2) When asked to come in for an interview, dress in business attire (neatness counts), have several copies of your updated resume handy, and bring your list of current references!

3) Most temp agencies who place administrative staff will ask you to “test” your aptitude with different computer programs. Microsoft Word, Excel, and PowerPoint are always good to know. For more creative placement agencies, Photshop and Illustrator are useful. Not sure? Just ask!

4) Many agencies offer benefits depending on how long you work for them.

5) if you’re not happy with a temp assignment, you can always let your agency rep know and they can try to find you a new opportunity. Be flexible, friendly, and open to new jobs.

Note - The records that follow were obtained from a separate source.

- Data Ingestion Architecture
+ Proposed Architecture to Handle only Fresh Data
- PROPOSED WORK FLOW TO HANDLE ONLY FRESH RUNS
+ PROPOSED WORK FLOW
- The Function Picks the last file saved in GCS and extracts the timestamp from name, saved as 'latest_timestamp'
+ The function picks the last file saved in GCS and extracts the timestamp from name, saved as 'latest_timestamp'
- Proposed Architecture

6) Never accept a temp assignment if you know you won’t be happy. For instance, if you don’t like answering the phone and talking to people, a receptionist position won’t be ideal.

7) Never ask the company you’re working for if they’re hiring when you first start your temp assignment. It might rub someone the wrong way and they might ask you to not return.

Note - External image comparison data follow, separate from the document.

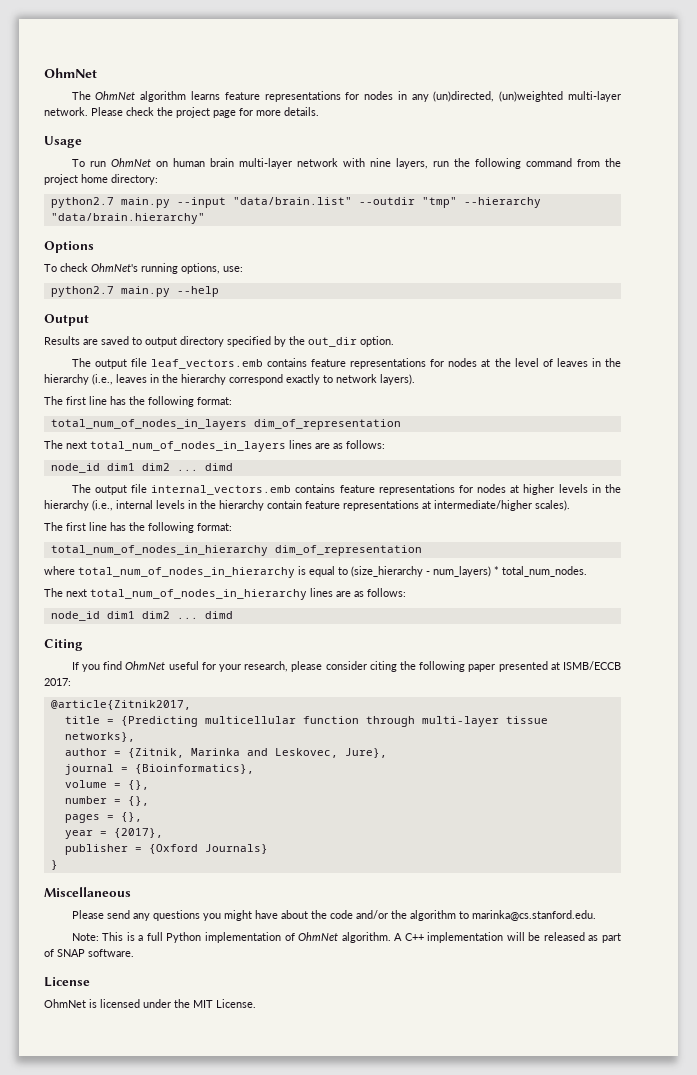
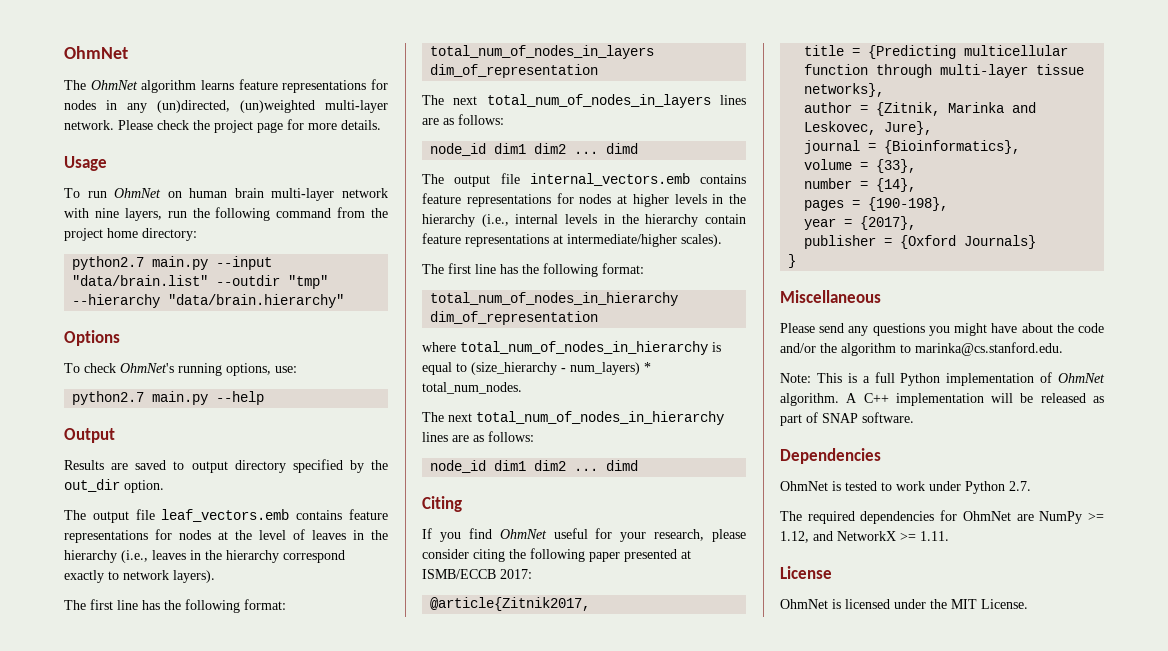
- volume = {},
+ volume = {33},
- number = {},
+ number = {14},
- pages = {},
+ pages = {190-198},
+ Dependencies
+ OhmNet is tested to work under Python 2.7.
+ The required dependencies for OhmNet are NumPy >= 1.12, and NetworkX >= 1.11.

Some of my temp jobs (to give you an idea of what’s out there):

1) Receptionist at a large property management company: field phone calls and emails

2) Senior Copywriter for Banana Republic: wrote men’s and women’s copy for company website

3) Executive Assistant for the president of a large hotel chain: creating PowerPoint presentations, answering phone calls, scheduling, various writing assignments, etc. 

4) Receptionist and administrative assistant at several law firms: answering phones, fielding incoming phone calls, sorting and delivering mail, typing memos, and much more!

FOLLOWING UP

So you’ve had a great job interview, and now are waiting to hear back from the hiring manager, HR representative, or other company member. Well, guess what? In most cases, you should either call or send them a polite email to check the status of the job they’re considering you for.

In many cases, after an interview, you should have some sense of the timeline for the hiring date for the position. If not, ask! Following up is a sign that you’re really interested in the position and will help you leave a positive impression for those in a position of hiring power. Mind you, I’m not saying be obnoxious about it, but one email, or one phone call will certainly do nicely. Thank the person you speak to or receive an email from. If you hear nothing, understand that they might be busy with interviews etc. and just don’t have time to follow up. Don’t take it personally. If you’re their number one candidate, you will hear from them. In the meantime, continue your job search, and if you never hear back, no worries. As my stepfather often says, “Keep on keeping on!”

Finally, you may receive a letter in the mail, phone call, or email letting you know you weren’t chosen to come in for further interviews or the position. I like to tell the hiring person that if their number one choice doesn’t work out, to please keep me in mind. In three months, check back with them to see if perhaps another opportunity has become available if it’s a company you really want to work for.